We already mentioned above that human beings are rational decision-makers who make choices based on what benefits them the most. Their main goal in life is to gain happiness. A good life is defined by having material possessions, and most importantly, good health. This means anyone who is constantly in and out of the hospital cannot enjoy the luxury of living a fulfilling life. Besides, we work so that we can have a good life. But hefty hospital bill can deprive us of that happiness. Of course, there are insurance covers, which may be some shield against such financial constraints, but the covers are barely enough to cover outpatient services. Due to scarcity, many people do not earn enough to enable them to live to maximum benefits. Apart from increased cases of illnesses, there is also an impact on normal work activities. A person who is sick may not be able to perform their duties effectively. This further decreases their chances of making good money.
It is not only people who are affected by these issues. Increased levels of pollutants, and especially ozone, reduce crop yield, which affects agricultural productivity. The TM5-FASST calculation, and many other kinds of literature, crop yield is going to face a negative impact across all regions. There will be a significant difference between regions according to the level of pollution, but every part of the world will feel the pinch of air pollution. In many areas, the most affected are wheat and oilseeds, more than crops. We have already seen in the past how pests affect crops, especially seeds. Today it is the increase in air pollutants that impact the biggest threat. Many people are already facing problems brought by refined foods. Fresh farm produce has been the main source of nutrients required to restore human health and make people enjoy long lives. But if agricultural productivity is affected in this manner, it means even people who depend on these foods are greatly affected. Also, the quality of agricultural produces on the market has reduced significantly. If there are no good seeds, even the crops they yield will not have the required quality standards.

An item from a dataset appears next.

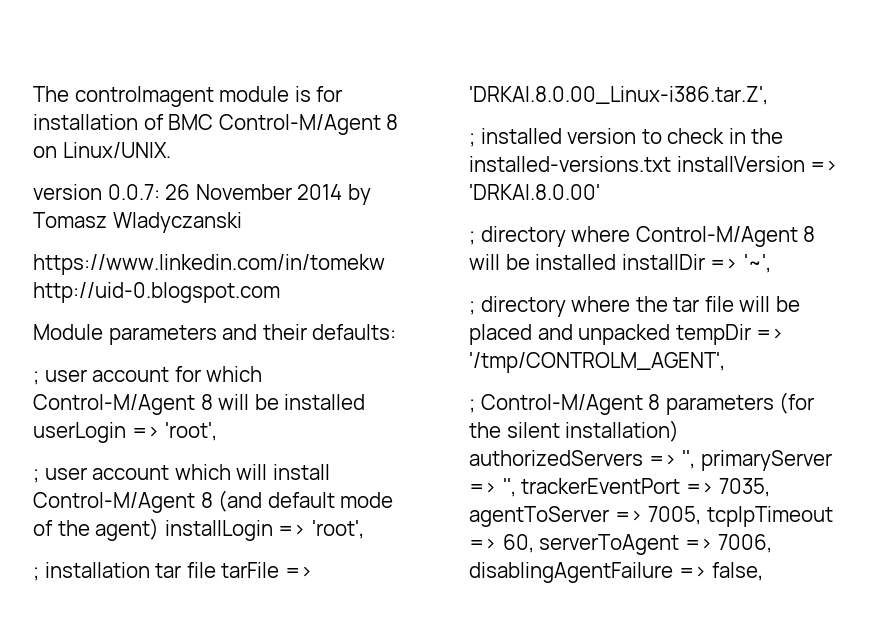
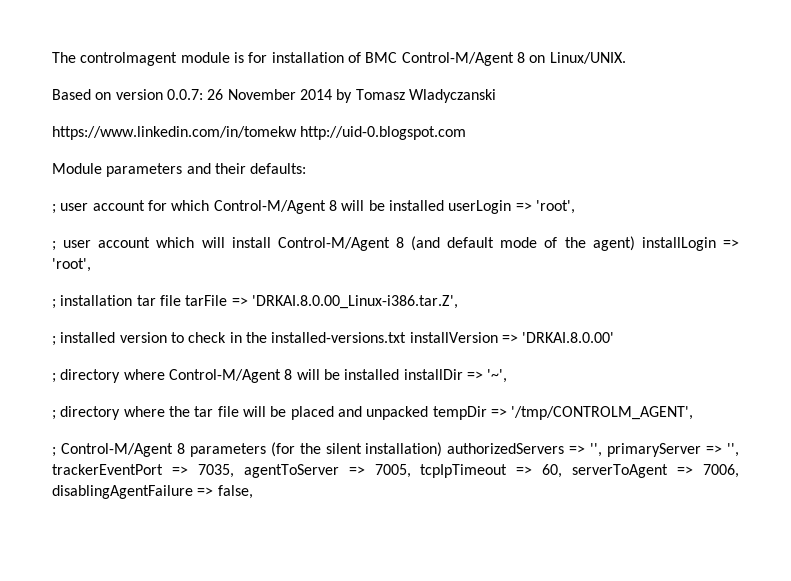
(171, 150) none -> [52,89,112,100] Based on

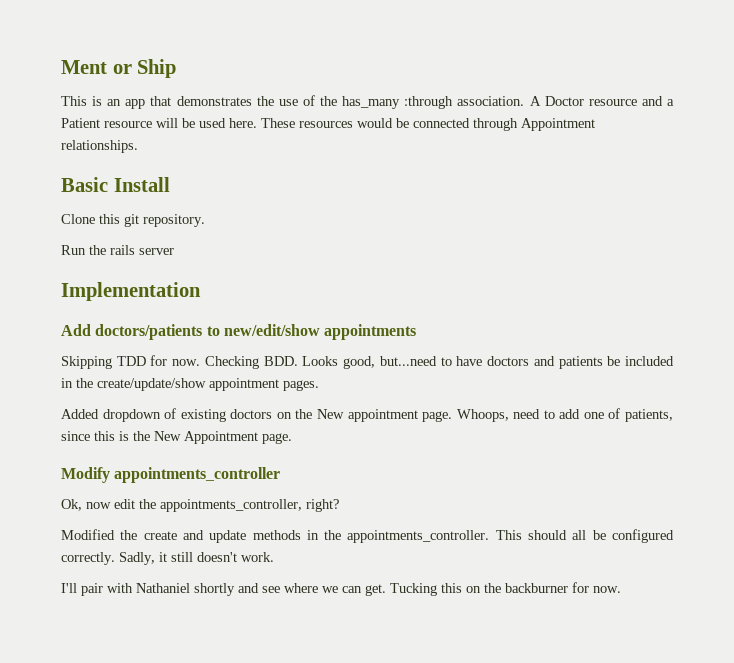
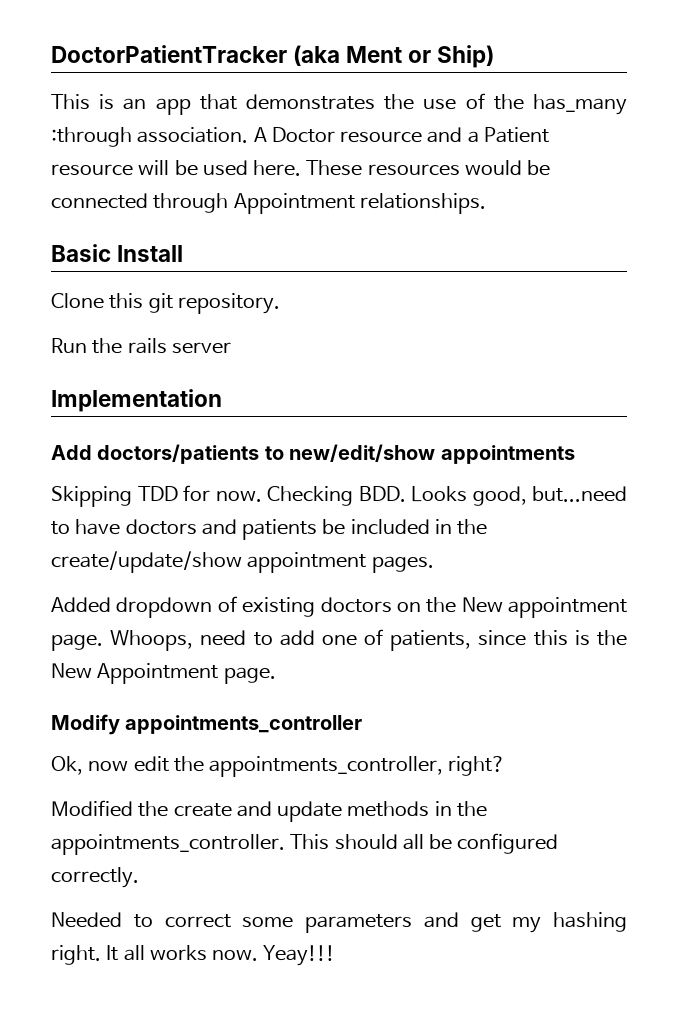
(61, 67) none -> [51,45,341,66] DoctorPatientTracker (aka
[137,59,177,78] Ship -> [437,45,495,68] Ship)
[119,552,274,565] [61,582,621,596] Sadly, it still doesn't work. // I'll pair with Nathaniel shortly and see where we can get. Tucking this on the backburner for now. -> [51,912,628,933] [51,945,336,966] // Needed to correct some parameters and get my hashing right. It all works now. Yeay!!!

Air Pollution Effects on the General Economy
Companies need workers to achieve their production goals. The projected increase in the levels of PM2.5 and ozone will continue leading to higher cases of illnesses. The three main impacts of this trend are reduced labor productivity, increase health expenditure, and crop yield losses. The labor market is the largest market for economic development. Households are the producers on the labor market, while firms offer the demand. In this case, employers look for certain features when adding employees to their list, among them the level of education and experience skills, and health/age. When workers get sick at all times, they reduce working hours, which reduces productivity.
If someone spends most of their earnings on hospital bills, they do not live a happy life, which further means they cannot work effectively. The factor mentioned above all contributes to a projection of GDP, which is below the projection. The consequences of labor productivity and health expenditure keep increasing significantly relative to GDP. The labor market is the largest contributor to the general economy. It is often said that a healthy nation is a working nation. But when issues like the consequences of the air population start to affect the quality of life, it becomes very hard for an economy to grow. The good news is, governments are coming up with different policies to reduce air pollution.